OK. Vamos lá. Estamos em 20 e poucos de 2012. Os Maias acertaram. Ou dias depois de qualquer que seja a teoria apocalíptica que mais agrade. O fato é que por alguma sacanagem de Deus, do destino ou de carma mesmo, o diabo do mundo resolveu acabar e deixar um homenzinho pra contar a história. Um homenzinho e um pedaço de papel. O resto tudo é pó. Tá bom. Um homenzinho, um pedaço de papel e um estoque vitalício de comida enlatada. Fora isso, pó. Tudo o que o mundo conhecia, todos os arranha-céus, todos os livros, todos os discos. Poeira. E o homenzinho lá, com seu pedaço de papel.
O céu agora é sempre escuro. Nuvens? De poeira, sim. Carros não buzinam freneticamente para um sinal vermelho, cães não latem para o carteiro e aqueles moleques que costumavam ficar na calçada se drogando pra fugir da fome já não estão mais lá. Adivinha só? Pó. E o homenzinho? Parado com seu pedaço de papel.
Dias atrás, aquelas ruas pareciam ter vida também. Era tanta gente, tanta cor, tanta coisa. Hoje as ruas estão mais mortas do que a poeira que as cobre. A poeira de tudo aquilo que as dava vida. Tudo morto. Mas lá estava o homenzinho. Ele e seu pedaço de papel.
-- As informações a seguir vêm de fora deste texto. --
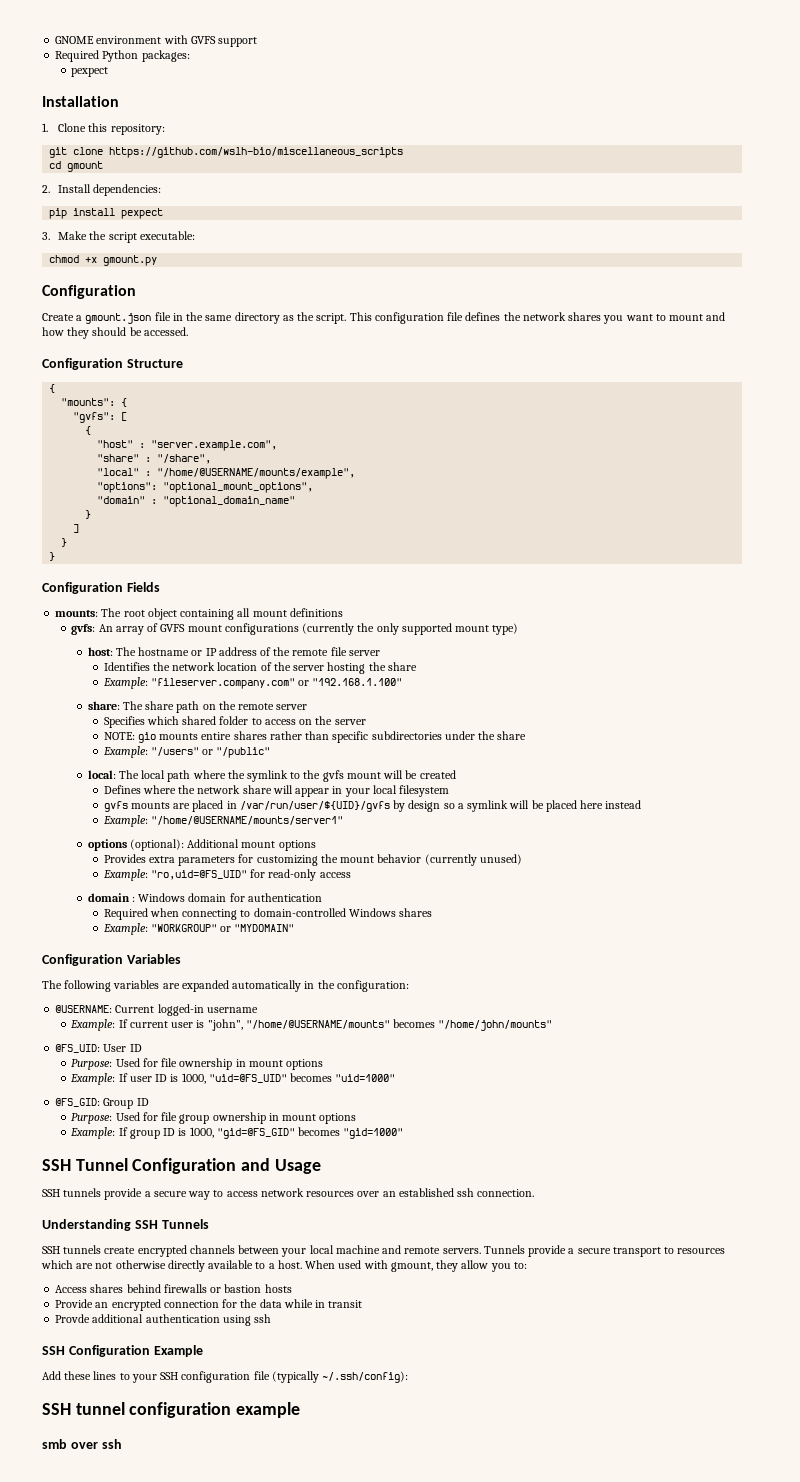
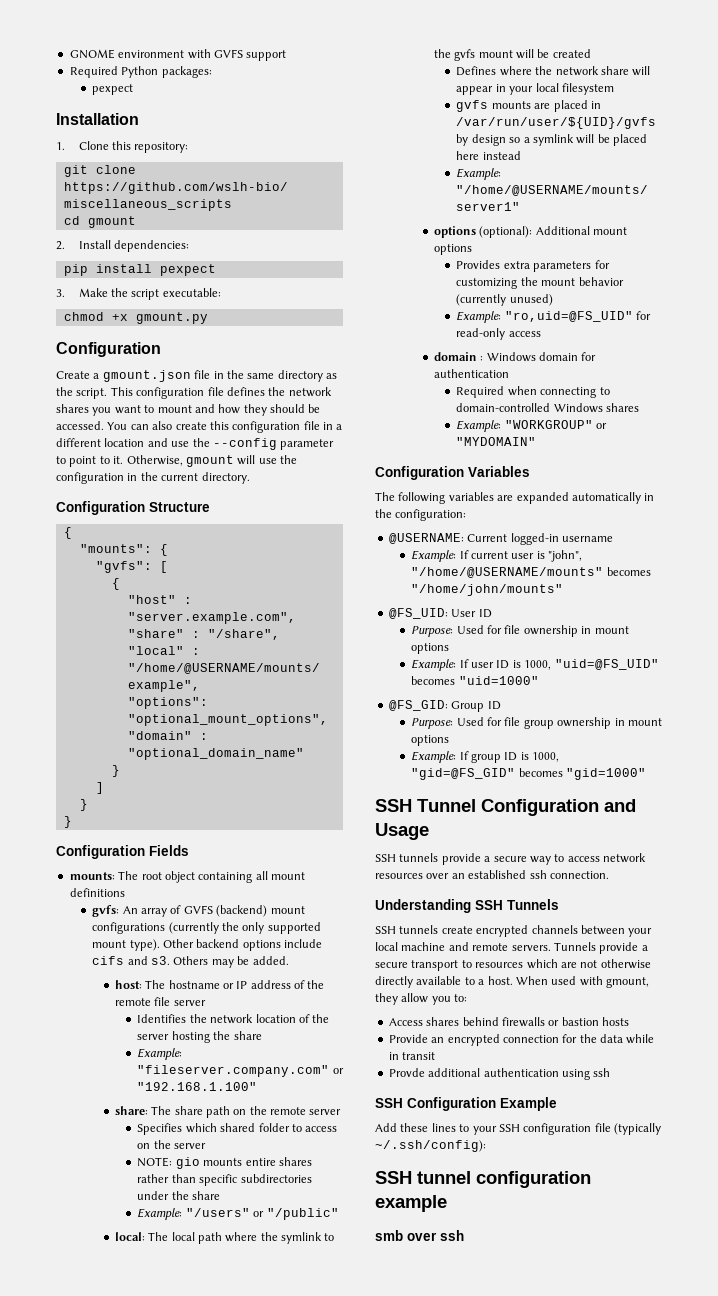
+ You can also create this configuration file in a different location and use the --config parameter to point to it. Otherwise, gmount will use the configuration in the current directory.
- gvfs: An array of GVFS mount configurations (currently the only supported mount type)
+ gvfs: An array of GVFS (backend) mount configurations (currently the only supported mount type). Other backend options include cifs and s3. Others may be added.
O vento não leva seus cabelos. A lua não reflete em seu olhar. A vida quase não pulsa mais dentro dele. Seus olhos cinza baixam e passam pelas palavras rabisacadas no pedaço de papel. Ele pega uma caneta e escreve mais algumas embaixo. Era o último texto. O último credo. E o homenzinho? Nem ele estava mais lá.
O Último Credo
Augusto dos Anjos
Como ama o homem adúltero o adultério
E o ébrio a garrafa tóxica de rum,
Amo o coveiro - este ladrão comum
Que arrasta a gente para o cemitério!
É o transcendentalíssimo mistério!
É o nous, é o pneuma, é o ego sum qui sum,
É a morte, é esse danado número Um
Que matou Cristo e que matou Tibério!
Creio, como o filósofo mais crente,
Na generalidade decrescente
Com que a substância cósmica evolui...
Creio, perante a evolução imensa,
Que o homem universal de amanha vença
O homem particular eu que ontem fui!